The month of March has also been a bad one for Singapore. After shutting down its border with China early in the epidemic that began in Wuhan, infection rates have risen steadily and are now over 1,300. Schools have now gone completely online.
Hong Kong has only around 700 cases of SARS-CoV-2, but they’re not taking any chances. Having lived through SARS 1 in 2003, they are closing bars and nightlife, among other social gatherings.
As China decelerates, despite saying they will now count asymptomatic carriers of the new coronavirus in their data, their neighbors and most important trading partners are in sick bay. They are hunkering down, and isolating.
Economies will suffer greatly, with a Chinese central bank official saying today that a worldwide great depression is now possible.
Japan Declares National Emergency
Japan closed all pre-school and kindergarten classes today in at least two cities — Osaka and Kobe. The country’s national emergency measures and self-quarantining begin on April 8.
On Sunday, Prime Minister Shinzo Abe ordered a declaration of emergency for seven prefectures (or states), including Tokyo, in order to flatten the curve.
Countries around the world have been doing this due to the wildfire spreading nature of the virus. Although no more than 25% of people infected will need a hospital bed, based on data from numerous sources including from China, Italy and the U.S., the fast nature of the pandemic means more patients would be in quick need of urgent care all at once.

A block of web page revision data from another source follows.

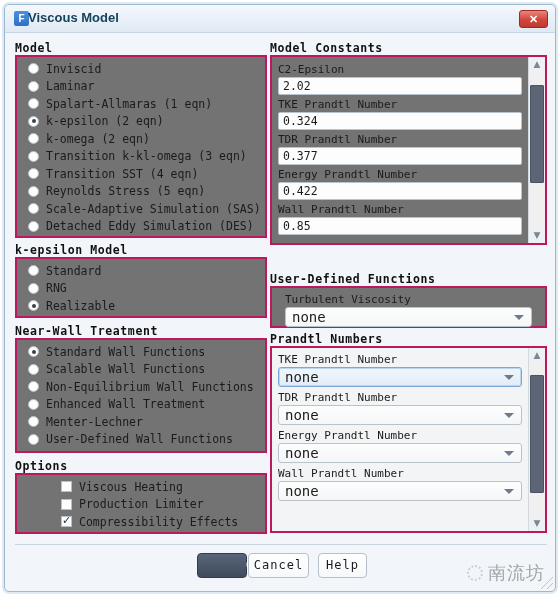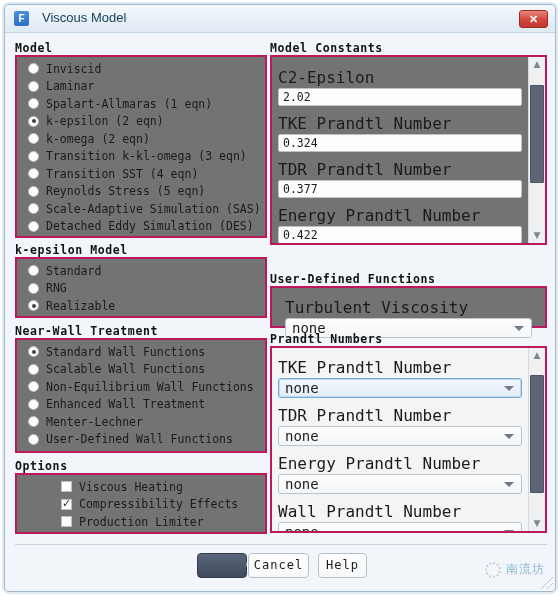--- a/index.html
+++ b/index.html
@@ -31,23 +31,23 @@
     position: absolute; left: 9px; top: 6px;
     width: 15px; height: 15px;
     background: linear-gradient(#4a8fe0, #2f6fc4);
     border-radius: 2px;
     color: #fff;
     font-family: "Liberation Sans", sans-serif;
     font-size: 10px; font-weight: bold;
     line-height: 15px; text-align: center;
   }
   #title-text {
-    position: absolute; left: 37px; top: 5px;
+    position: absolute; left: 23px; top: 5px;
     font-family: "Liberation Sans", sans-serif;
-    font-size: 13px; color: #16425b;
+    font-size: 13px; color: #16425b; font-weight: bold;
   }
   #close-btn {
     position: absolute; right: 7px; top: 5px;
     width: 29px; height: 18px;
     background: linear-gradient(#e8857c, #d3453b 55%, #c03a30);
     border: 1px solid #9e2b22;
     border-radius: 3px;
     color: #fff; font-size: 11px; font-weight: bold;
     font-family: "Liberation Sans", sans-serif;
     text-align: center; line-height: 17px;
@@ -117,22 +117,22 @@
     position: absolute; left: 265px; top: 50px;
     width: 277px; height: 190px;
     overflow: hidden;
   }
   #constants-scroll {
     position: absolute; left: 0; top: 0; right: 17px; bottom: 0;
     padding: 3px 6px 0 6px;
   }
   .fld-label {
     font-family: "DejaVu Sans Mono", monospace;
-    font-size: 16px; color: #1b1b1b;
-    margin: 8px 0 1px 0; white-space: nowrap;
+    font-size: 11px; color: #1b1b1b;
+    margin: 3px 0 1px 0; white-space: nowrap;
   }
   .fld-input {
     height: 18px; width: 100%;
     background: #fdfdfd;
     border: 1px solid #b9c3cc;
     border-radius: 2px;
     font-family: "DejaVu Sans Mono", monospace;
     font-size: 11.5px; color: #1b1b1b;
     padding: 0 4px; line-height: 16px;
     margin-bottom: 3px;
@@ -240,21 +240,21 @@
     display: flex; align-items: center;
     opacity: .45;
   }
   #wm-logo {
     width: 16px; height: 16px; margin-right: 5px;
     border: 2px dotted #8fa4b8;
     border-radius: 50%;
   }
   #wm-text {
     font-family: "DejaVu Sans", sans-serif;
-    font-size: 12px; color: #0369a1; letter-spacing: 1px;
+    font-size: 18px; color: #404040; letter-spacing: 1px;
   }
   #resize-grip {
     position: absolute; right: 2px; bottom: 2px;
     width: 12px; height: 12px;
     background:
       linear-gradient(135deg, transparent 46%, #b9c6d2 46%, #b9c6d2 54%, transparent 54%),
       linear-gradient(135deg, transparent 71%, #b9c6d2 71%, #b9c6d2 79%, transparent 79%);
   }
 </style>
 </head>
@@ -363,26 +363,26 @@
   </div>
 
   <div class="grp-title" id="lbl-options">Options</div>
   <div class="panel" id="pan-options">
     <div class="panel-inner" id="options-list">
         <div class="opt-row">
           <div class="check"></div>
           <div class="opt-label">Viscous Heating</div>
         </div>
         <div class="opt-row">
+          <div class="check"></div>
+          <div class="opt-label">Production Limiter</div>
+        </div>
+        <div class="opt-row">
           <div class="check on"></div>
           <div class="opt-label">Compressibility Effects</div>
-        </div>
-        <div class="opt-row">
-          <div class="check"></div>
-          <div class="opt-label">Production Limiter</div>
         </div>
       </div>
   </div>
 
   <div class="grp-title" id="lbl-constants">Model Constants</div>
   <div class="panel" id="pan-constants">
     <div id="constants-scroll">
         <div class="fld-label">C2-Epsilon</div>
         <div class="fld-input">2.02</div>
         <div class="fld-label">TKE Prandtl Number</div>

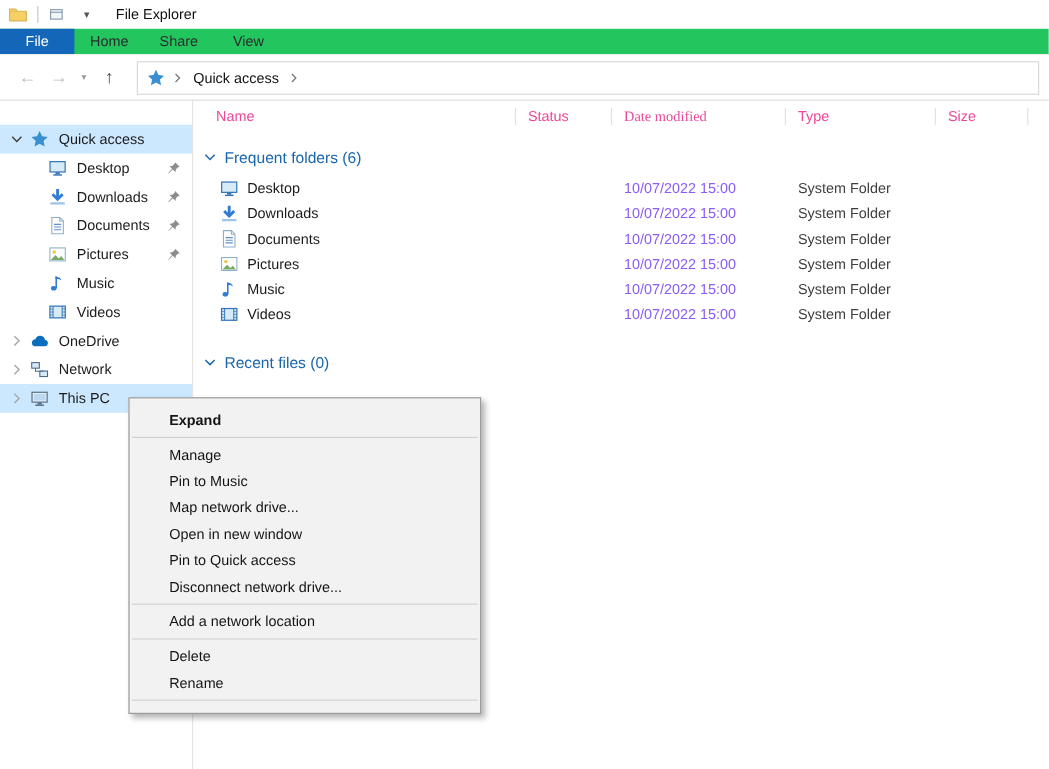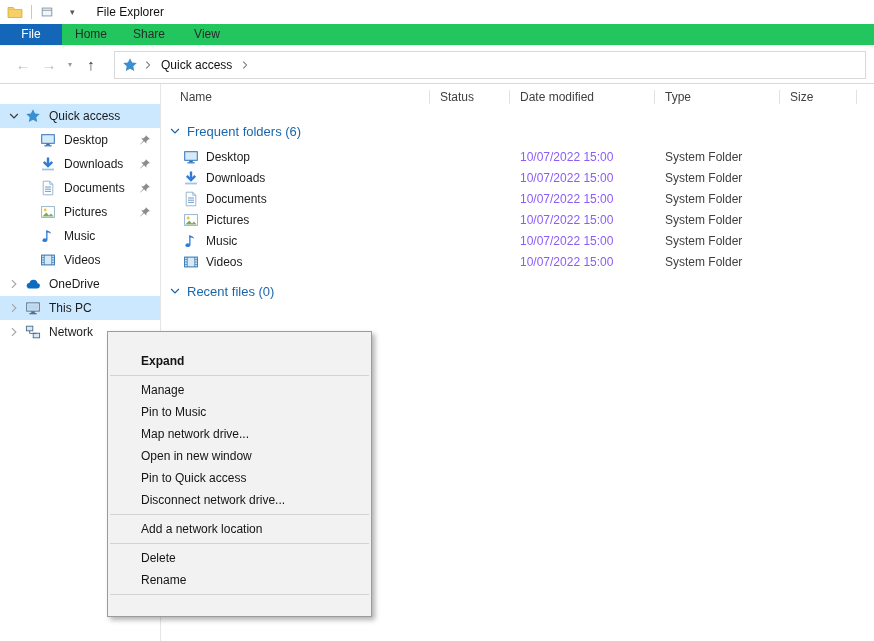--- a/index.html
+++ b/index.html
@@ -48,45 +48,45 @@
   .side-item.expanded .chev { color: #3c3c3c; }
   .side-item .ic { margin-left: 4px; }
   .side-item .lbl { margin-left: 8px; white-space: nowrap; }
   .side-item.lvl1 { padding-left: 36px; }
   .side-item.selected { background: var(--selection, #cce8ff); }
   .side-item.gap { margin-top: 0; text-align: right; }
   .pin { position: absolute; right: 9px; width: 12px; height: 12px; color: #8c8c8c; }
 
   
   .content { position: absolute; left: 162px; top: 84px; right: 0; bottom: 0; background: #fff; }
-  .colheaders { display: flex; height: 26px; align-items: center; color: #404040; }
+  .colheaders { display: flex; height: 26px; align-items: center; color: #ec4899; }
   .hcell { position: relative; height: 26px; line-height: 26px; padding-left: 10px; cursor: default; }
   .hcell::after { content: ""; position: absolute; right: 0; top: 6px; height: 14px;
     width: 1px; background: #e2e2e2; }
   .h-name { width: 268px; padding-left: 18px; }
   .h-status { width: 80px; }
-  .h-date { width: 145px; }
+  .h-date { width: 145px; font-family: Liberation Serif, serif; }
   .h-type { width: 125px; }
   .h-size { width: 77px; }
 
   .group { display: flex; align-items: center; gap: 5px; color: var(--groupblue, #1a66ac);
     font-size: 13px; height: 22px; margin: 10px 0 4px 6px; text-align: center; }
   .group .chev { width: 14px; height: 14px; flex: 0 0 14px; }
-  .group.g2 { margin-top: 8px; }
+  .group.g2 { margin-top: 19px; }
 
   .row { display: flex; align-items: center; height: 21px; }
   .c-name { width: 268px; display: flex; align-items: center; gap: 7px; padding-left: 21px; }
   .c-status { width: 80px; }
   .c-date { width: 145px; padding-left: 10px; color: #8b5cf6; }
   .c-type { width: 125px; padding-left: 10px; color: #3f3f3f; }
 
   
-  .ctx { position: absolute; left: 107px; top: 331px; width: 265px;
+  .ctx { position: absolute; left: 107px; top: 331px; width: 294px;
     background: var(--menubg, #f2f2f2); border: 1px solid #9b9b9b;
-    box-shadow: 3px 3px 5px rgba(0,0,0,0.30); padding: 18px 0; z-index: 10; }
+    box-shadow: 3px 3px 5px rgba(0,0,0,0.30); padding: 7px 0; z-index: 10; }
   .mi { height: 22px; line-height: 22px; padding-left: 33px; color: #141414;
     white-space: nowrap; cursor: default; }
   .mi.default { font-weight: bold; }
   .msep { border-top: 1px solid #d2d2d2; margin: 3px 2px; }
 </style>
 </head>
 <body>
 
 <svg width="0" height="0" style="position:absolute" aria-hidden="true">
   <defs>
@@ -264,38 +264,38 @@
   <div class="side-item gap">
     <svg class="chev">
         <use href="#i-chev-r"></use>
       </svg>
     <svg class="ic">
         <use href="#i-cloud"></use>
       </svg>
     <span class="lbl">OneDrive</span>
   </div>
 
+  <div class="side-item gap">
+    <svg class="chev">
+        <use href="#i-chev-r"></use>
+      </svg>
+    <svg class="ic">
+        <use href="#i-network"></use>
+      </svg>
+    <span class="lbl">Network</span>
+  </div>
+
   <div class="side-item gap selected">
     <svg class="chev">
         <use href="#i-chev-r"></use>
       </svg>
     <svg class="ic">
         <use href="#i-pc"></use>
       </svg>
     <span class="lbl">This PC</span>
-  </div>
-
-  <div class="side-item gap">
-    <svg class="chev">
-        <use href="#i-chev-r"></use>
-      </svg>
-    <svg class="ic">
-        <use href="#i-network"></use>
-      </svg>
-    <span class="lbl">Network</span>
   </div>
 
 </div>
 
 <div class="content">
 
   <div class="colheaders">
     <div class="hcell h-name">Name</div>
     <div class="hcell h-status">Status</div>
     <div class="hcell h-date">Date modified</div>

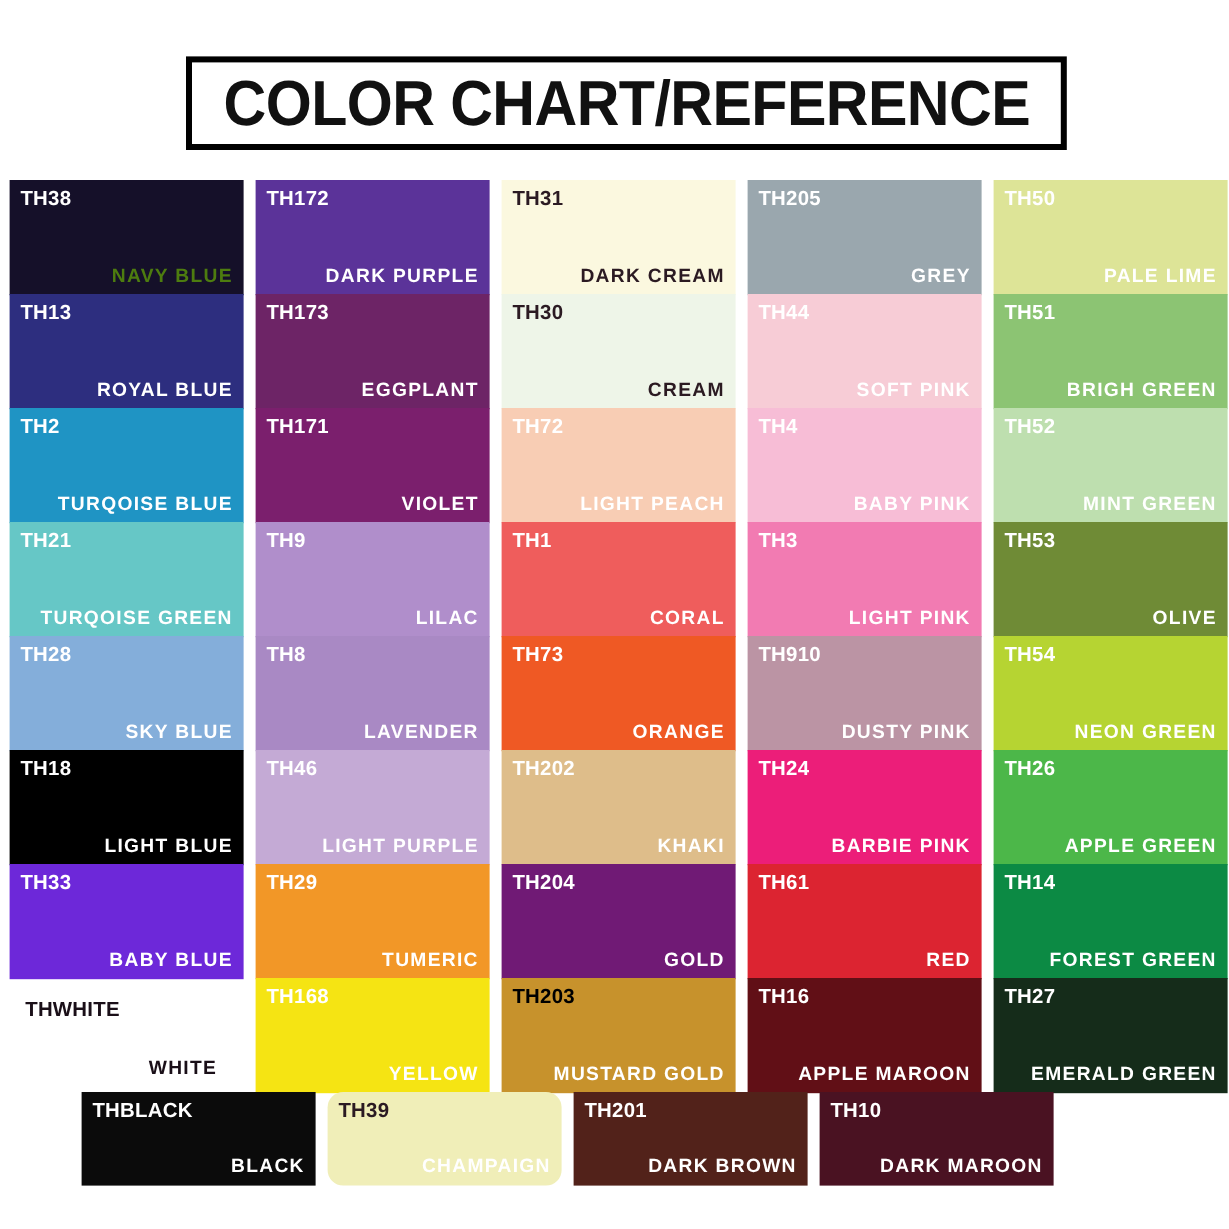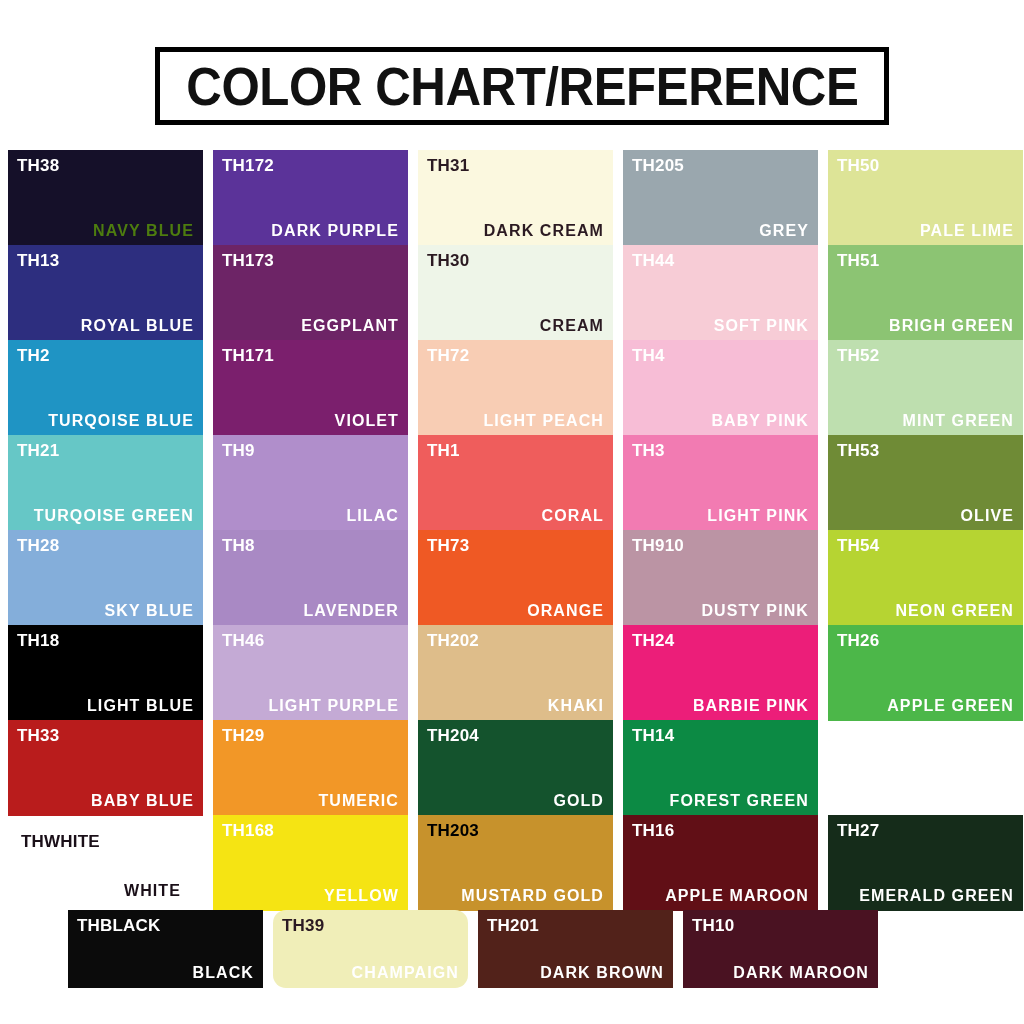--- a/index.html
+++ b/index.html
@@ -226,31 +226,35 @@
         <div class="swatch" style="background: rgb(236, 30, 121);">
           <span class="code" style="color: rgb(255, 255, 255);">TH24</span>
           <span class="cname" style="color: rgb(255, 255, 255);">BARBIE PINK</span>
         </div>
         <div class="swatch" style="background: rgb(76, 183, 73);">
           <span class="code" style="color: rgb(255, 255, 255);">TH26</span>
           <span class="cname" style="color: rgb(255, 255, 255);">APPLE GREEN</span>
         </div>
       </div>
       <div class="row">
-        <div class="swatch" style="background: #b91c1c;">
+        <div class="swatch" style="background: #6d28d9;">
           <span class="code" style="color: rgb(255, 255, 255);">TH33</span>
           <span class="cname" style="color: rgb(255, 255, 255);">BABY BLUE</span>
         </div>
         <div class="swatch" style="background: rgb(242, 151, 39);">
           <span class="code" style="color: rgb(255, 255, 255);">TH29</span>
           <span class="cname" style="color: rgb(255, 255, 255);">TUMERIC</span>
         </div>
-        <div class="swatch" style="background: #14532d;">
+        <div class="swatch" style="background: #701a75;">
           <span class="code" style="color: rgb(255, 255, 255);">TH204</span>
           <span class="cname" style="color: rgb(255, 255, 255);">GOLD</span>
+        </div>
+        <div class="swatch" style="background: rgb(220, 36, 49);">
+          <span class="code" style="color: rgb(255, 255, 255);">TH61</span>
+          <span class="cname" style="color: rgb(255, 255, 255);">RED</span>
         </div>
         <div class="swatch" style="background: rgb(12, 138, 68);">
           <span class="code" style="color: rgb(255, 255, 255);">TH14</span>
           <span class="cname" style="color: rgb(255, 255, 255);">FOREST GREEN</span>
         </div>
       </div>
       <div class="row">
         <div class="swatch no-fill">
           <span class="code" style="color: rgb(26, 15, 24);">THWHITE</span>
           <span class="cname" style="color: rgb(26, 15, 24);">WHITE</span>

The stress on hospital and medical staff warrants the quarantine measures worldwide, trumping economic matters for now.
The iShares MSCI Japan (EWJ) rose on Monday as investors are expecting more stimulus measures to prop up the markets, and take a sigh of relief regarding energy markets — huge drivers of the commodity, currency and fixed income trades.
Over 460,000 Go Belly Up
We may never know how many people were laid off in China because of the pandemic. Their official unemployment numbers hold steady at 4% year after year.
But seeing how the U.S. had 10 million unemployment claims filed in just two weeks, it is likely that China had at least that seeing how their governments took much more draconian measures to fight the coronavirus.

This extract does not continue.